According to Basel III disclosures for the bank as of September 2019, YES Bank’s Common Equity Tier-I capital (CET-I) stood at ₹27,299 crore. Including the additional Tier-I capital of ₹8,787 crore, the bank’s total Tier-I capital stood at ₹36,086 crore as of September 2019. In relation to this core capital, the bank’s stressed assets and the additional provisions required are a sizeable figure, only highlighting the urgency with which massive capital needs to be infused into the bank.

It is important to note here that the bank, in a bid to conserve capital, has been consolidating its loan book. In the first half of the current fiscal, the bank’s advances have shrunk by about 7 per cent (over the March 2019 quarter). Hence, additional capital over and above the ₹20,000-crore estimate will be required to fund the bank’s lending operations.

The SBI’s initial commitment to pump in ₹2,450 crore of capital is just a drop in the ocean. Will the SBI and the regulator be able to muster support from other investors to fill the void?

Beyond the book

The bigger worry, however, is whether there are other skeletons waiting to tumble out of YES Bank’s book. Why did the RBI choose to impose a moratorium straight away, rather than place the bank under Prompt Corrective Action (PCA)?

PCA is a framework under which banks are put under watch by the RBI, if they slip below certain norms on three parameters — capital ratios, asset quality and profitability. Depending on the threshold levels, the RBI can place restrictions on dividend distribution, branch expansion, and management compensation. Only an extreme situation — breach of the third level of threshold (CET-I ratio slipping below 4.25 per cent) — would identify a bank as a likely candidate for resolution through tools such as amalgamation, reconstruction, and winding up.

YES Bank’s CET-I ratio stood at 8.7 per cent as of September 2019. Could the RBI have found wide disparity in the bank’s numbers? Could the actual assessment of the bank’s asset quality imply the bank was breaching the regulatory thresholds on capital?

Hard to say. But it does cast a shadow over the possibility of finding investors to infuse a huge amount of capital into the bank. Hopes are pinned on LIC to play the knight in shining armour once again. But given that the insurance behemoth is already having to infuse sizeable capital into the ailing IDBI Bank (in which it holds 51 per cent stake), to what extent it can step up to bail out YES Bank needs to be seen. Above all, the systemic risk within the banking system percolating into other segments of the financial system maybe a recipe for disaster.

Merger option

Bailing out YES Bank through a forced merger with another bank may then appear as the only likely solution. And why not? The Indian banking system is replete with instances of RBI forcing a merger of a weak bank with a stronger one to safeguard depositors’ interests. In 2003, Punjab National Bank took over Nedungadi Bank, the oldest private sector bank, after the latter’s net worth was completely wiped out due to accumulated losses. In 2004, after various financial discrepancies came to light, the RBI forced a merger of Global Trust Bank with Oriental Bank of Commerce.

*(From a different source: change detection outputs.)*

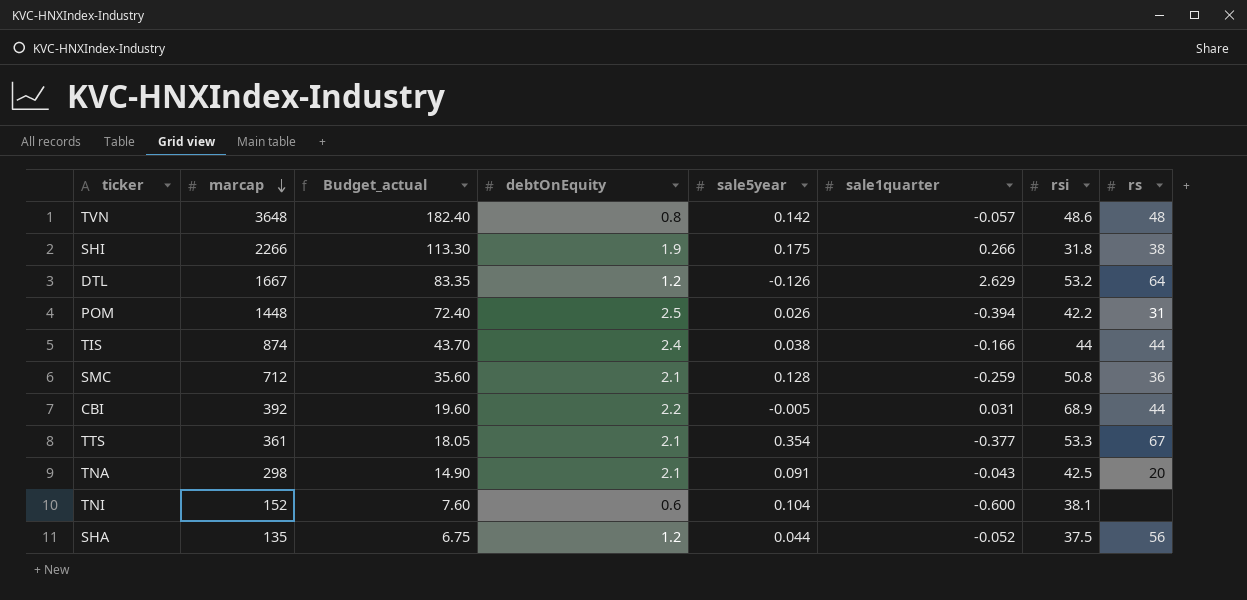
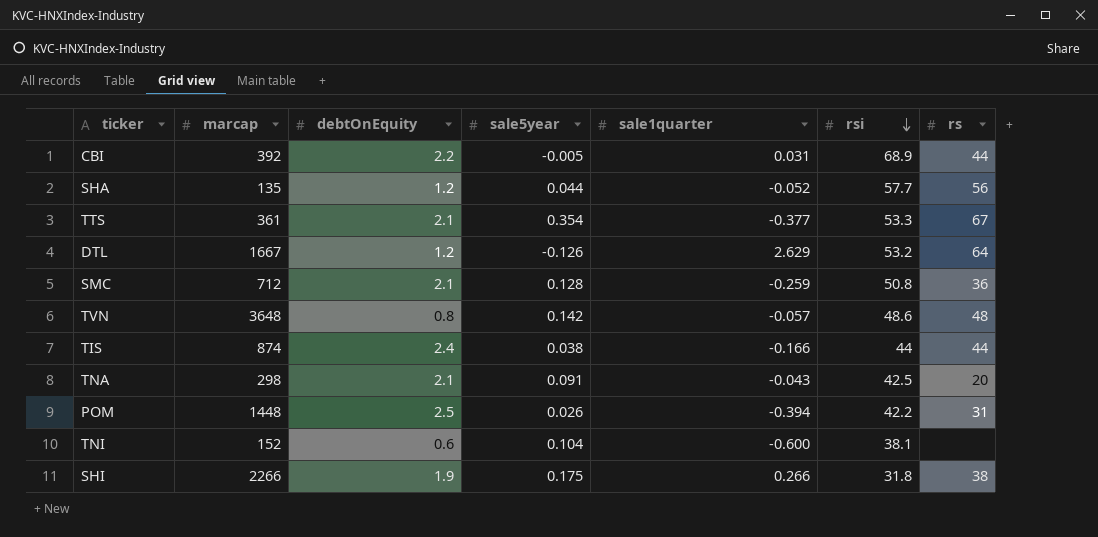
row order: marcap descending -> rsi descending
column Budget_actual | formula: [marcap] * 0.05 -> none
SHA | rsi: 37.5 -> 57.7

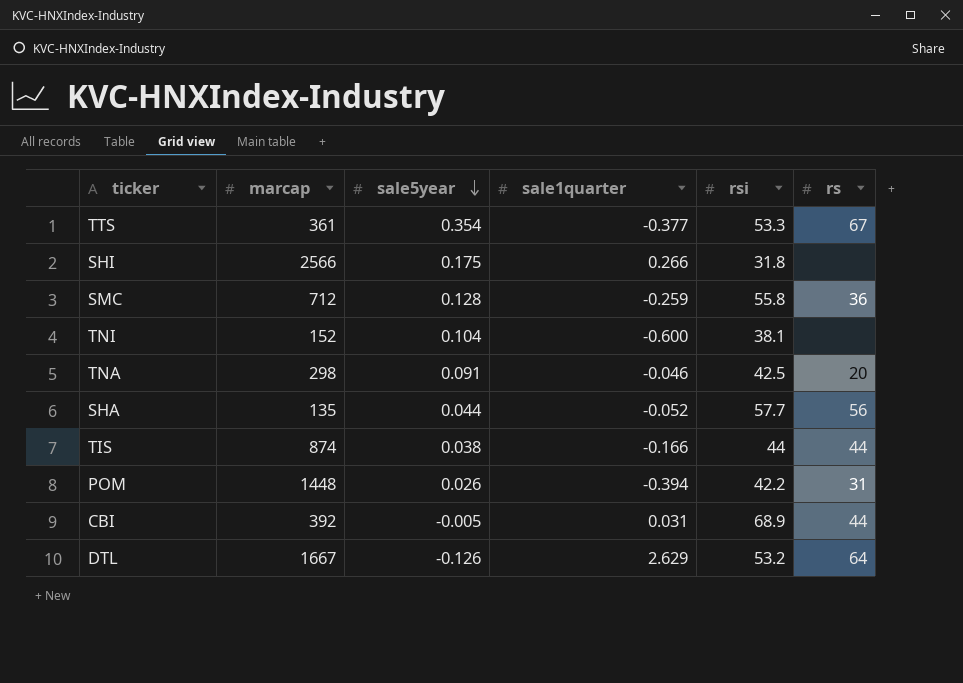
row order: rsi descending -> sale5year descending
column debtOnEquity | position: 3 -> none
row TVN: 3648 | 0.8 | 0.142 | -0.057 | 48.6 | 48 -> none
SHI | marcap: 2266 -> 2566
SHI | rs: 38 -> none
SMC | rsi: 50.8 -> 55.8
TNA | sale1quarter: -0.043 -> -0.046

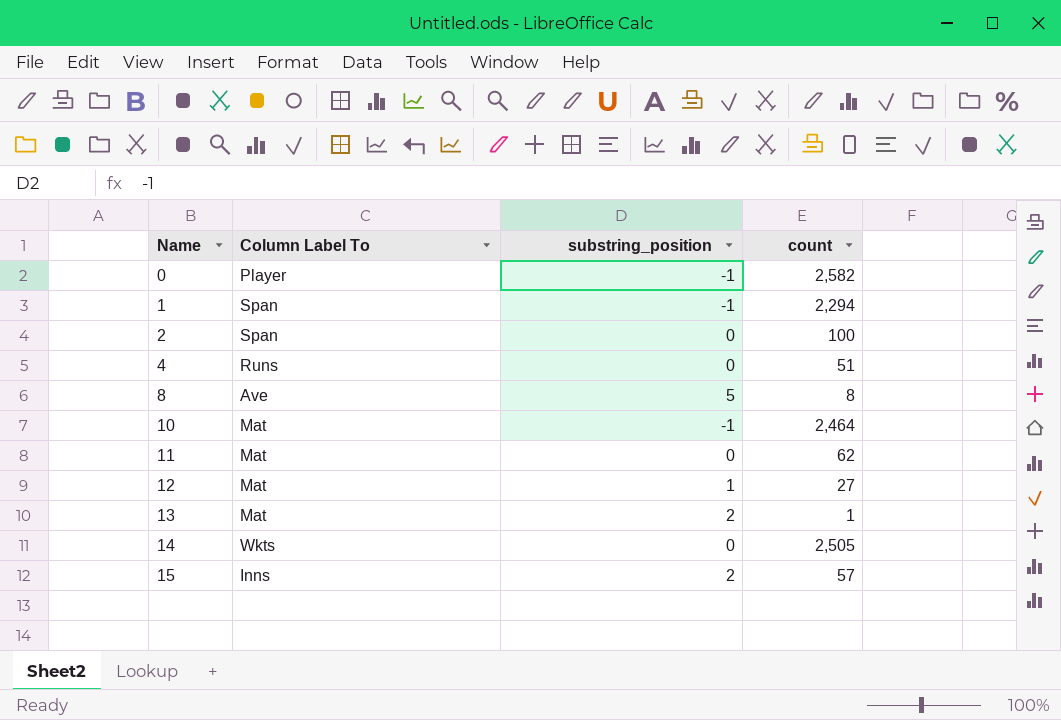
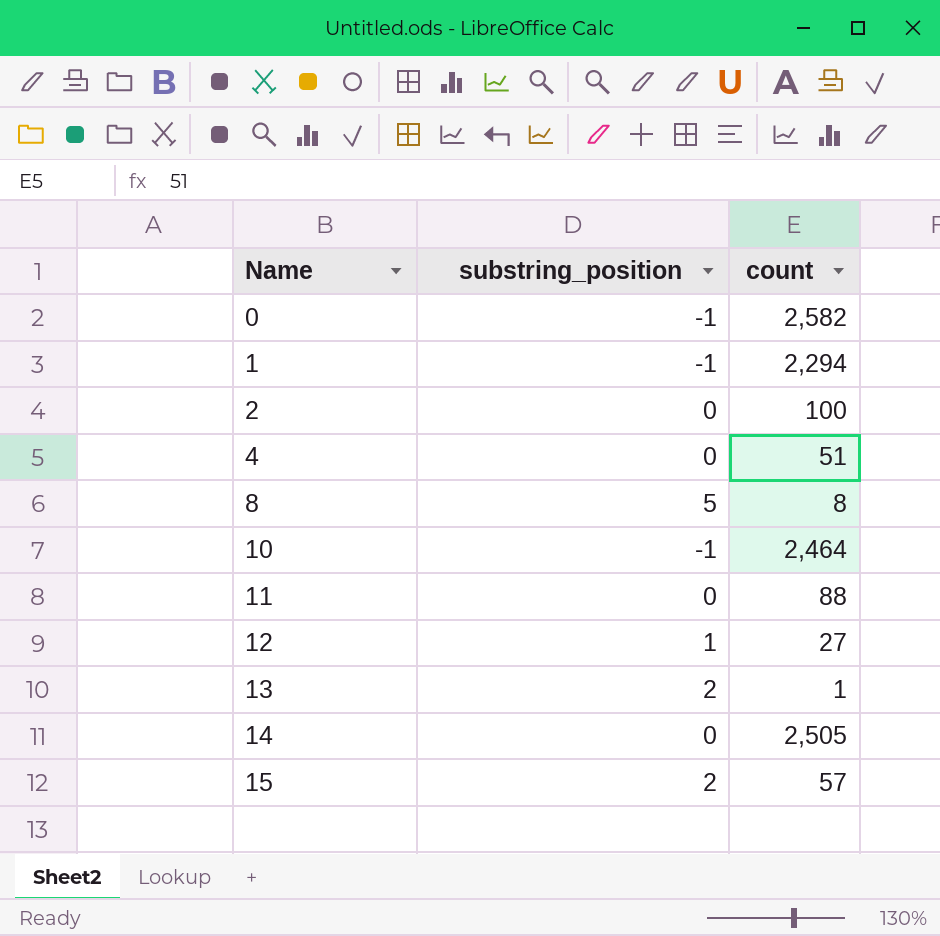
column Column Label To | position: 2 -> none
11 | count: 62 -> 88

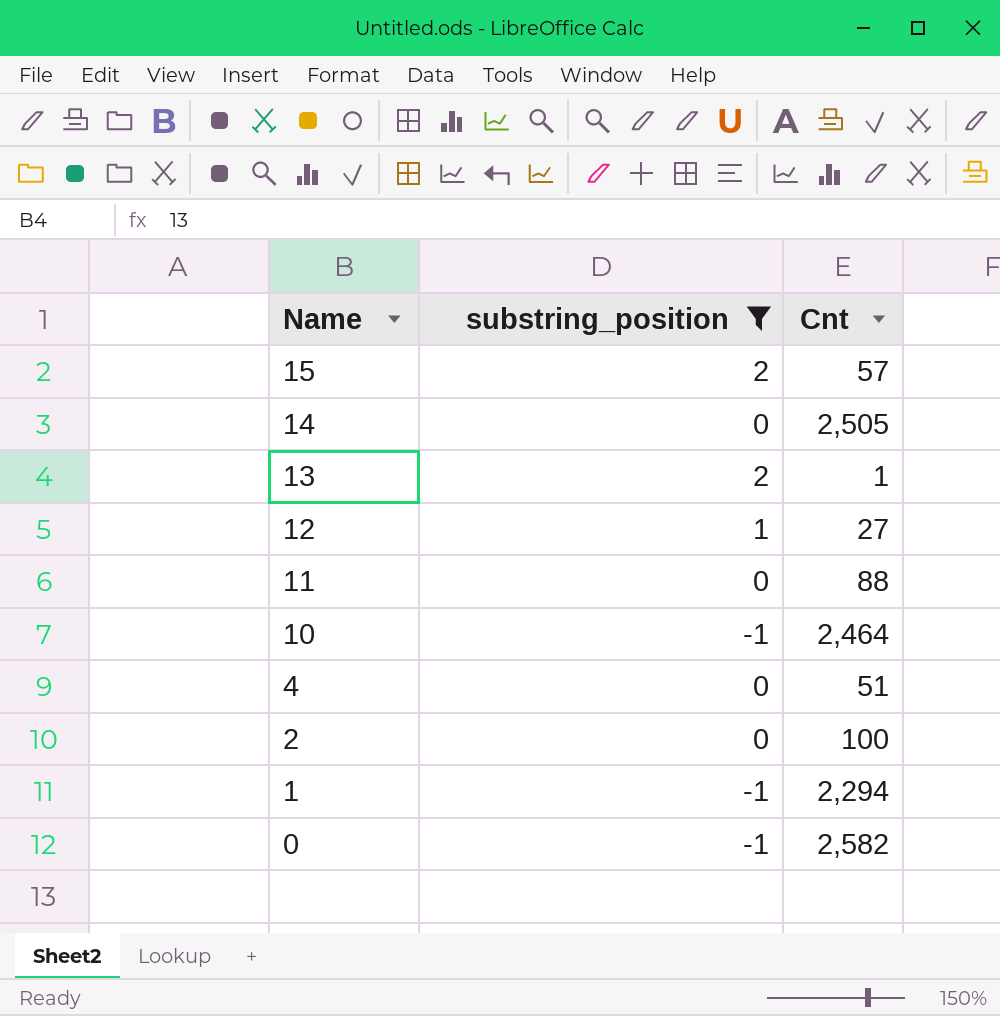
filter: none -> substring_position != 5
row order: Name ascending -> Name descending
column name: count -> Cnt

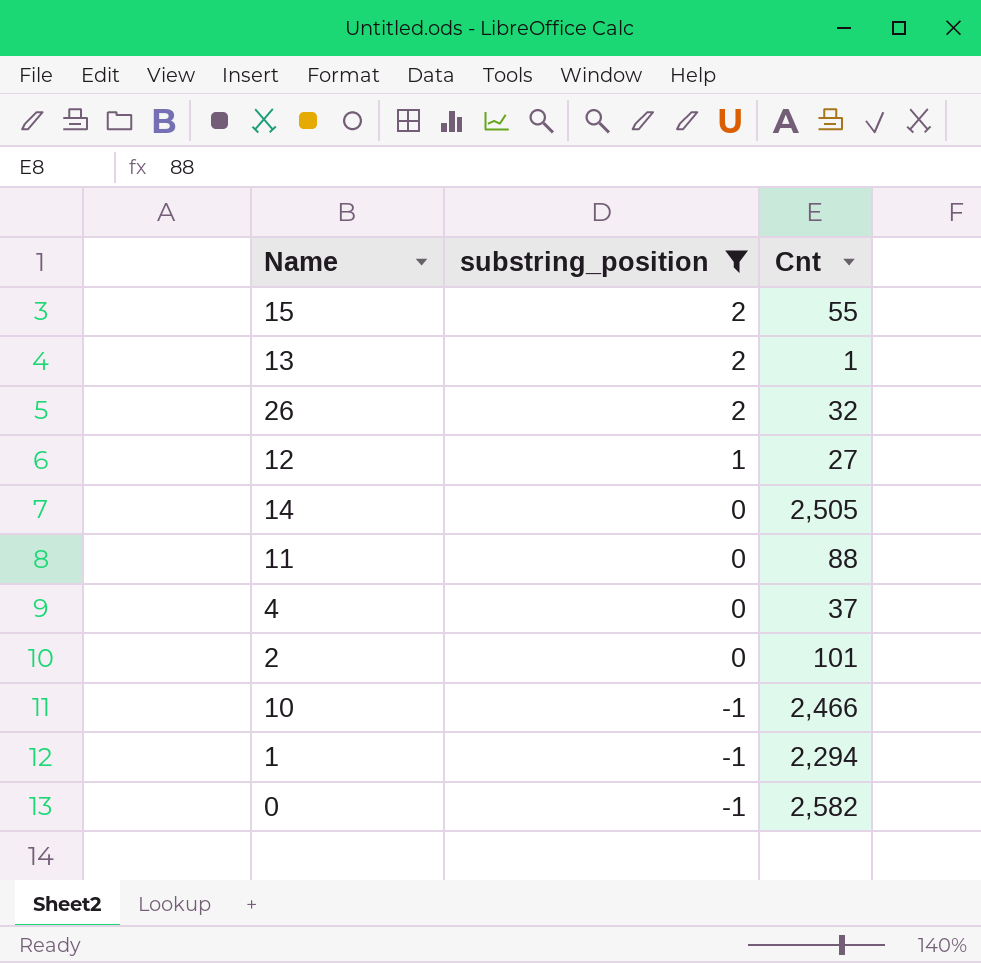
row order: Name descending -> substring_position descending
15 | Cnt: 57 -> 55
row 26: none -> 2 | 32
4 | Cnt: 51 -> 37
2 | Cnt: 100 -> 101
10 | Cnt: 2,464 -> 2,466

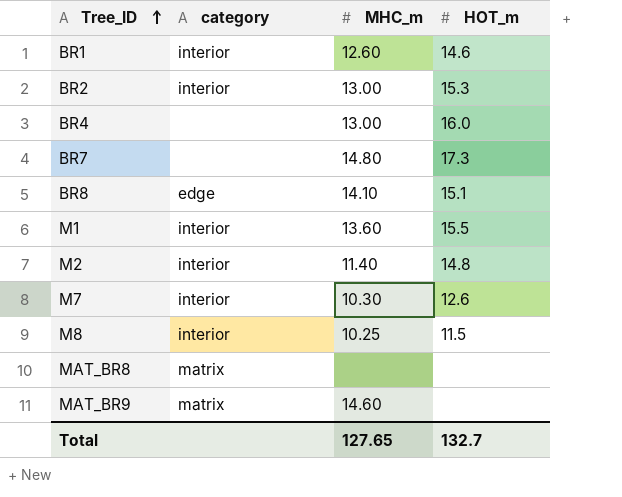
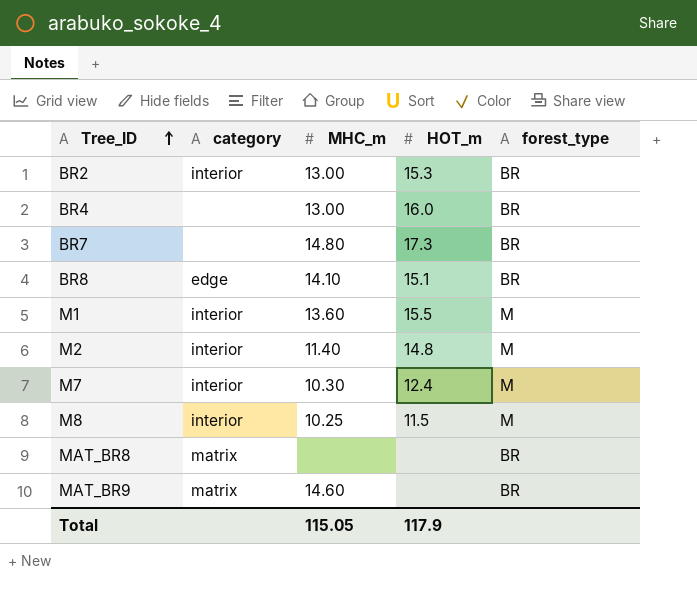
column forest_type | position: none -> 5
row BR1: interior | 12.60 | 14.6 -> none
M7 | HOT_m: 12.6 -> 12.4
Total | MHC_m: 127.65 -> 115.05
Total | HOT_m: 132.7 -> 117.9

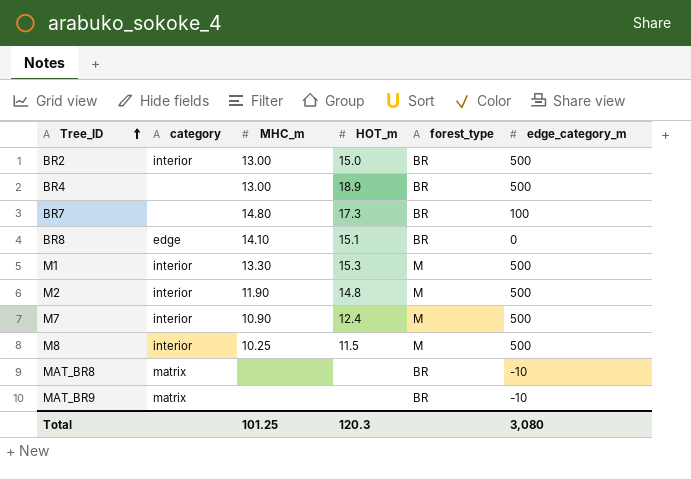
column edge_category_m | position: none -> 6
BR2 | HOT_m: 15.3 -> 15.0
BR4 | HOT_m: 16.0 -> 18.9
M1 | MHC_m: 13.60 -> 13.30
M1 | HOT_m: 15.5 -> 15.3
M2 | MHC_m: 11.40 -> 11.90
M7 | MHC_m: 10.30 -> 10.90
MAT_BR9 | MHC_m: 14.60 -> none
Total | MHC_m: 115.05 -> 101.25
Total | HOT_m: 117.9 -> 120.3

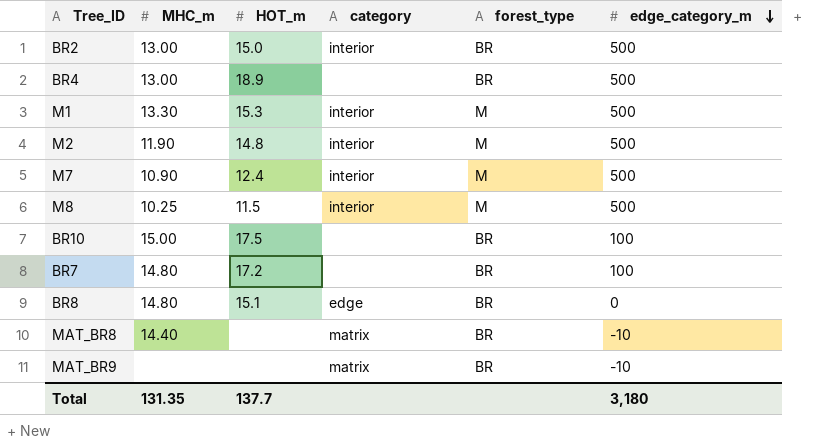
row order: Tree_ID ascending -> edge_category_m descending
column category | position: 2 -> 4
row BR10: none -> 15.00 | 17.5 | none | BR | 100
BR7 | HOT_m: 17.3 -> 17.2
BR8 | MHC_m: 14.10 -> 14.80
MAT_BR8 | MHC_m: none -> 14.40
Total | MHC_m: 101.25 -> 131.35
Total | HOT_m: 120.3 -> 137.7
Total | edge_category_m: 3,080 -> 3,180

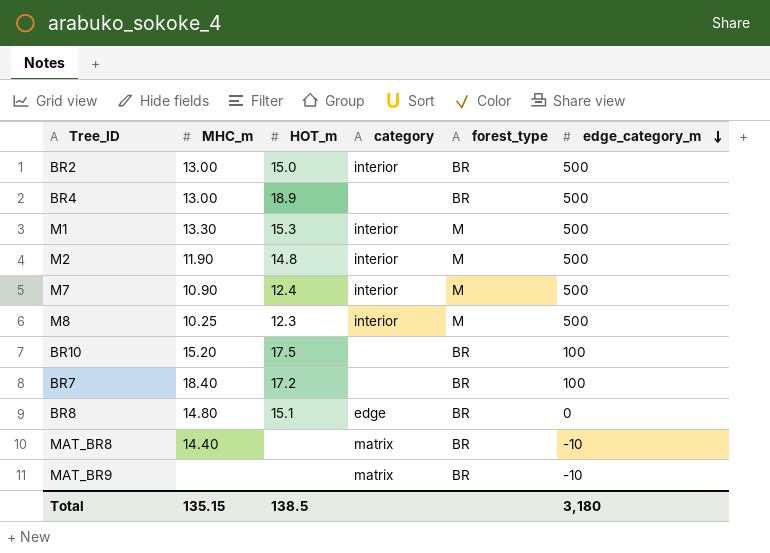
M8 | HOT_m: 11.5 -> 12.3
BR10 | MHC_m: 15.00 -> 15.20
BR7 | MHC_m: 14.80 -> 18.40
Total | MHC_m: 131.35 -> 135.15
Total | HOT_m: 137.7 -> 138.5

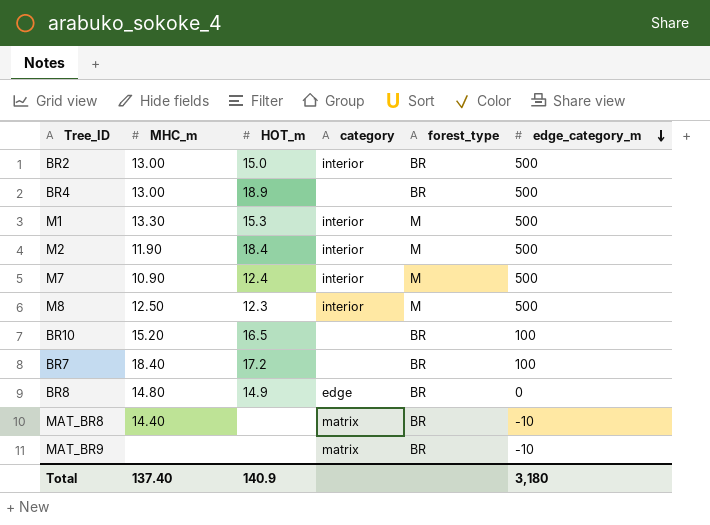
M2 | HOT_m: 14.8 -> 18.4
M8 | MHC_m: 10.25 -> 12.50
BR10 | HOT_m: 17.5 -> 16.5
BR8 | HOT_m: 15.1 -> 14.9
Total | MHC_m: 135.15 -> 137.40
Total | HOT_m: 138.5 -> 140.9

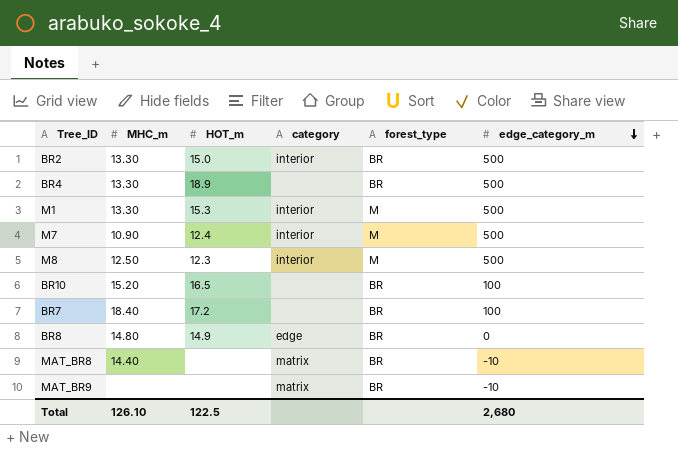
row M2: 11.90 | 18.4 | interior | M | 500 -> none
BR2 | MHC_m: 13.00 -> 13.30
BR4 | MHC_m: 13.00 -> 13.30
Total | MHC_m: 137.40 -> 126.10
Total | HOT_m: 140.9 -> 122.5
Total | edge_category_m: 3,180 -> 2,680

But the question is, do we have strong enough banks that can absorb YES Bank’s losses?

Over the past two years, there have been a slew of merger announcements in the PSU bank space. The SBI, that merged its five associate banks in 2017, continues to be weighed down by sharp slippages and divergences in bad loans. Bank of Baroda, that was merged with Dena Bank and Vijaya Bank, continues to post losses and relies on the Centre to meet its capital requirements. The future of the mergers announced by the Centre — folding 10 PSBs into four — is already dodgy given the sordid states of finances of many of these banks.

With PSU banks out of the equation (taking away the blissful idea of limitless capital support from the Centre), will private sector banks offer themselves up for matchmaking? Until there is more clarity on the final reconstruction plan of YES Bank and on the other investors willing to pump in capital, the future of YES Bank looks murky.